Yargıtay Kararı 13. Hukuk Dairesi 2011/20864 E. 2012/3786 K. 23.02.2012 T.

YARGITAY KARARI
DAİRE : 13. Hukuk Dairesi
ESAS NO : 2011/20864
KARAR NO : 2012/3786
KARAR TARİHİ : 23.02.2012

MAHKEMESİ :Asliye Hukuk Mahkemesi

Taraflar arasındaki tapu iptali ve tescil davasının yapılan yargılaması sonunda ilamda yazılı nedenlerden dolayı davanın kabulüne yönelik olarak verilen hükmün süresi içinde davacı avukatınca temyiz edilmesi üzerine dosya incelendi gereği konuşulup düşünüldü.

KARAR

Davacı, davalı müteahhitten 60.000 TL bedel karşılığı satın aldığı bağımsız bölümün bedelini nakden ve peşinen ödemesine karşın tapuda devrinin sağlanmadığını, gerek arsa sahibi davalıdan gerekse müteahhit davalıdan yükümlülüklerini yerine getirmelerini istediğini ancak sonuç alamadığını belirterek öncelikle dairenin tapu kaydının iptali ile adına tesciline, olmadığı takdirde satış bedelinin ödeme tarihinden itibaren işleyecek faizi ile davalılardan tahsiline karar verilmesini talep etmiştir.
Davalılar, davanın reddini dilemişlerdir.
Mahkemece, arsa sahibi davalı hakkında açılın davanın husumet yönünden reddine, davalı müteahhit hakkında açılan davanın kabulüne karar verilmiş; hüküm davalı müteahhit tarafından temyiz edilmiştir.
1-4822 sayılı yasa ile değişik 4077 sayılı Tüketicinin Korunması Hakkında Kanunun Amaç başlıklı 1.maddesinde yasanın amacı açıklandıktan sonra kapsam başlıklı 2. maddesinde “Bu kanunun, birinci maddesinde belirtilen amaçlarla mal ve hizmet piyasalarında tüketicinin taraflardan birini oluşturduğu her türlü tüketici işlemini kapsar” hükmüne yer verilmiş, yasanın 3. maddesinde mal; alışverişe konu olan taşınır eşyayı, konut ve tatil amaçlı taşınmaz malları ve elektronik ortamda kullanılmak üzere hazırlanan yazılım, ses, görüntü ve benzeri gayri maddi malları ifade eder.
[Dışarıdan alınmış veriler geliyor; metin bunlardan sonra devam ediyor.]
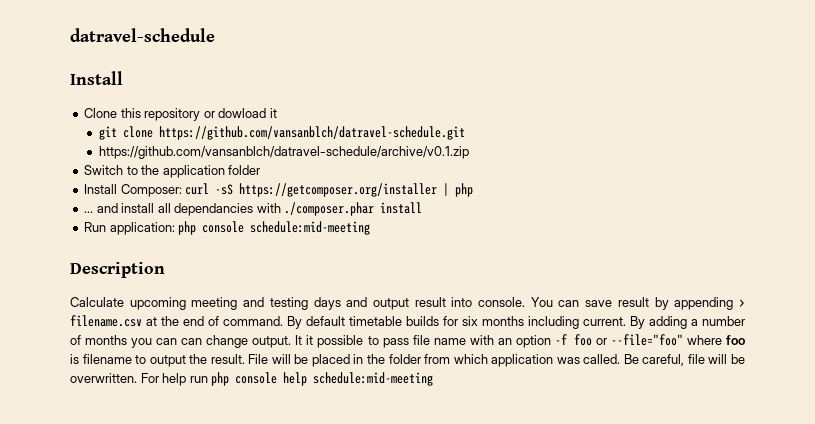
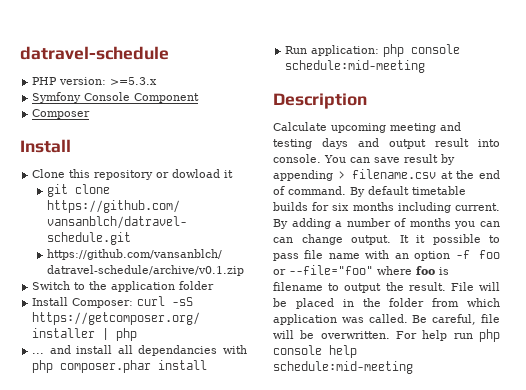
(215, 35) none -> [32,77,158,85] [32,92,200,103] [32,109,91,119] // PHP version: >=5.3.x // Symfony Console Component // Composer
[284,202,375,216] ./composer.phar -> [32,360,152,373] php composer.phar

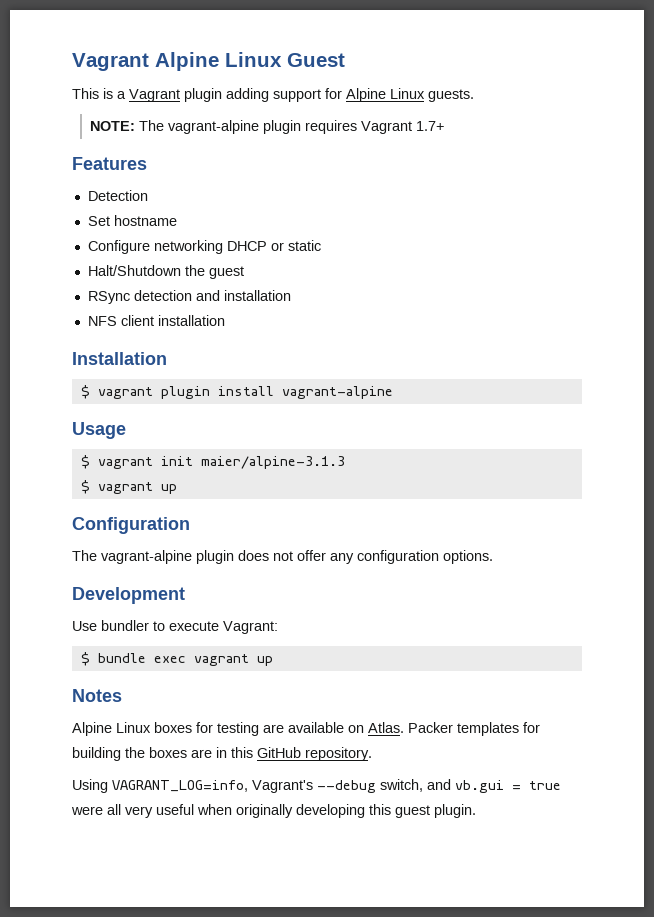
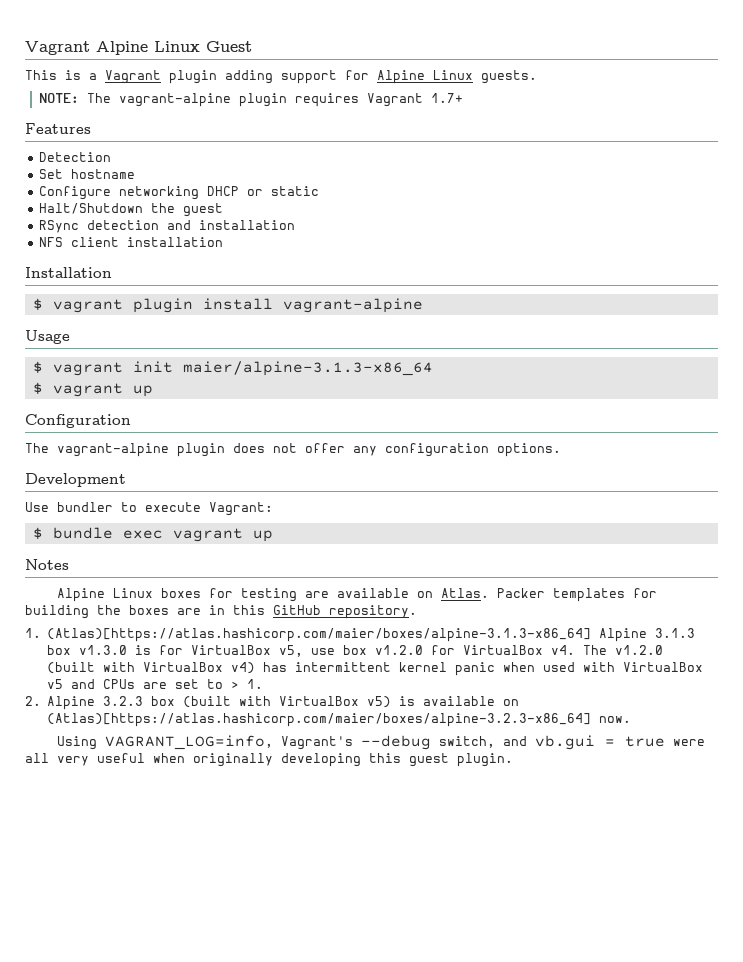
[200,456,345,469] maier/alpine-3.1.3 -> [182,361,433,376] maier/alpine-3.1.3-x86_64
(372, 754) none -> [25,628,696,642] [47,645,664,657] [47,662,704,676] [47,679,264,689] [25,696,520,710] [47,713,632,727] // 1. (Atlas)[https://atlas.hashicorp.com/maier/boxes/alpine-3.1.3-x86_64] Alpine 3.1.3 box v1.3.0 is for VirtualBox v5, use box v1.2.0 for VirtualBox v4. The v1.2.0 (built with VirtualBox v4) has intermittent kernel panic when used with VirtualBox v5 and CPUs are set to > 1. // 2. Alpine 3.2.3 box (built with VirtualBox v5) is available on (Atlas)[https://atlas.hashicorp.com/maier/boxes/alpine-3.2.3-x86_64] now.

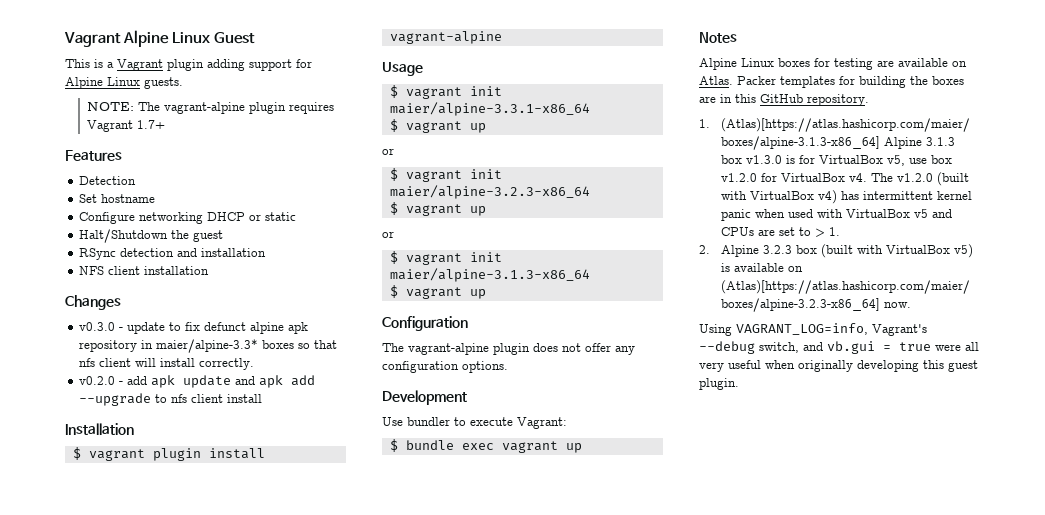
(223, 242) none -> [65,295,121,310] [79,322,309,334] [79,339,338,353] [79,358,255,370] [79,375,316,388] [79,393,263,406] // Changes // v0.3.0 - update to fix defunct alpine apk repository in maier/alpine-3.3* boxes so that nfs client will install correctly. // v0.2.0 - add apk update and apk add --upgrade to nfs client install
(70, 337) none -> [389,85,502,99] [389,102,590,116] [389,119,486,133] [382,148,394,155] [389,168,502,182] [389,185,590,199] [389,202,486,216] [382,231,394,238] // $ vagrant init maier/alpine-3.3.1-x86_64 // $ vagrant up // or // $ vagrant init maier/alpine-3.2.3-x86_64 // $ vagrant up // or

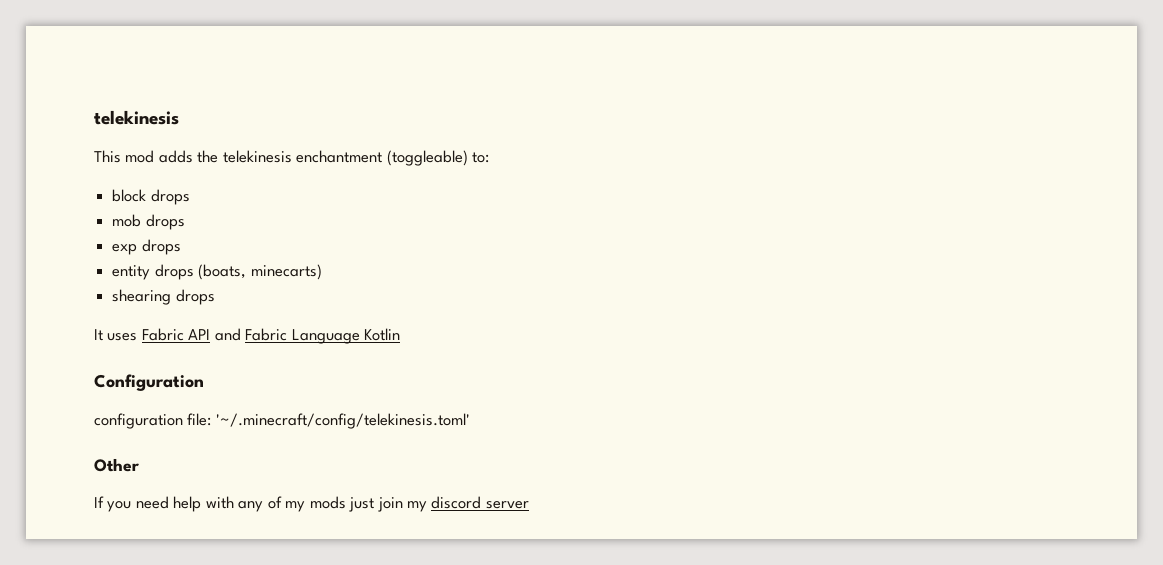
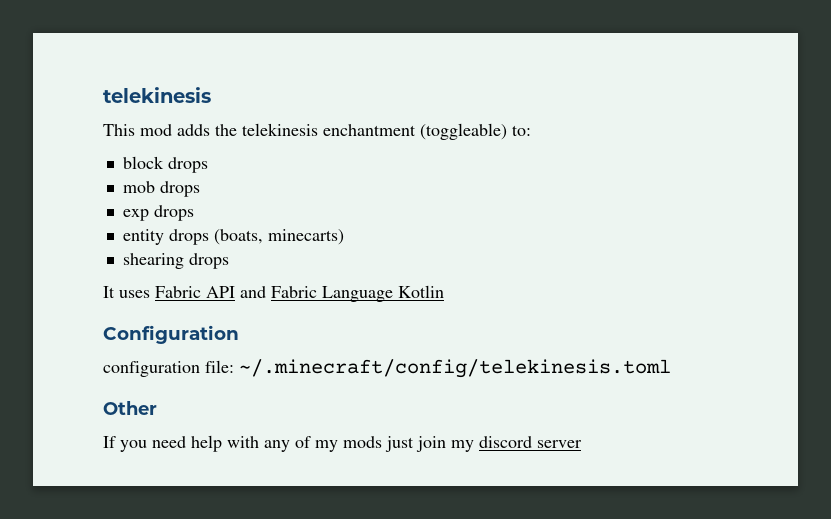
[215,413,470,429] '~/.minecraft/config/telekinesis.toml' -> [239,359,671,378] ~/.minecraft/config/telekinesis.toml

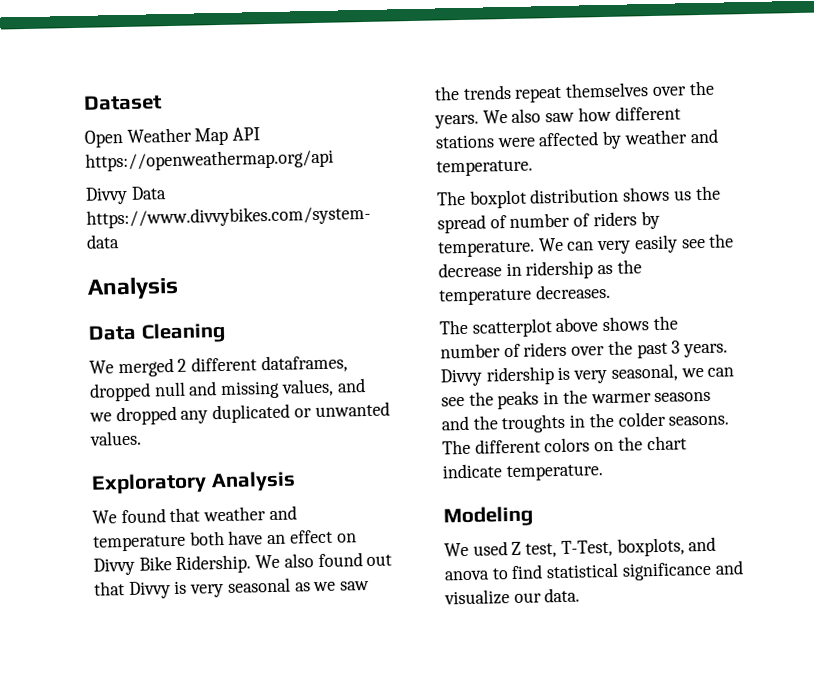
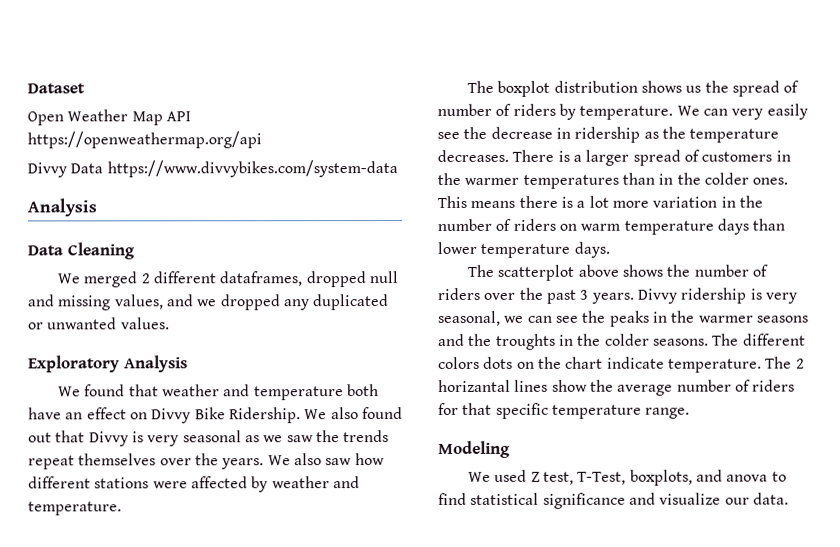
(611, 291) none -> [512,149,791,166] [437,172,789,189] [437,195,763,208] [437,218,786,235] [437,241,610,258] There is a larger spread of customers in the warmer temperatures than in the colder ones. This means there is a lot more variation in the number of riders on warm temperature days than lower temperature days.
(591, 445) none -> [483,356,514,369] dots
(604, 473) none -> [765,356,805,369] [438,379,796,396] [438,402,691,419] The 2 horizantal lines show the average number of riders for that specific temperature range.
Satıcı; kamu tüzel kişileri de dahil olmak üzere ticari veya mesleki faaliyetleri kapsamında tüketiciye mal sunan gerçek veya tüzel kişileri kapsar. Tüketici ise mal veya hizmeti ticari veya mesleki olmayan amaçlarla edinen, kullanan veya yararlanan gerçek ya da tüzel kişiyi ifade eder şeklinde tanımlanmıştır.
Bir hukuki işlemin 4077 sayılı yasa kapsamında kaldığının kabul edilmesi için yasanın amacı içerisinde yukarıda tanımları verilen taraflar arasında mal ve hizmet satışına ilişkin bir hukuki işlemin olması gerekir. Somut uyuşmazlıkta, davalı müteahidin davacıya konut sattığı ancak tapusunu devretmediği, taraflar arasındaki ilişkinin 4077 sayılı yasa kapsamında kaldığı anlaşılmaktadır.
4077 sayılı Yasanın 23.maddesinde bu kanunun uygulanması ile ilgili her türlü ihtilafa tüketici mahkemelerinde bakılacağı öngörülmüştür. Taraflar arasındaki uyuşmazlık Tüketicinin Korunması Hakkındaki Kanun kapsamında kaldığına göre davaya bakmaya Tüketici Mahkemesi görevlidir. Görevle ilgili düzenlemeler kamu düzenine ilişkin olup taraflar ileri sürmese dahi yargılamanın her aşamasında resen gözetilir. Görevle ilgili hususlarda kazanılmış hak da söz konusu olmaz. Bu durumda mahkemece ayrı bir tüketici mahkemesi var ise görevsizlik kararı verilmesi yok ise ara kararıyla davaya tüketici mahkemesi sıfatıyla bakılmasına karar verilmesi gerekirken, yazılı şekilde hüküm tesisi usul ve yasaya aykırı olup, bozmayı gerektirir.
2-Bozma şekli ve sebebine göre davalının sair temyiz itirazlarının incelenmesine şimdilik gerek görülmemiştir.
SONUÇ: Yukarıda 1. bentte açıklanan nedenle kararın BOZULMASINA, 2. bentte gösterilen nedenle davalının diğer temyiz itirazlarının incelenmesine şimdilik yer olmadığına, peşin alınan 813.50 TL. temyiz harcının istek halinde iadesine, 23.2.2012 gününde oybirliğiyle karar verildi.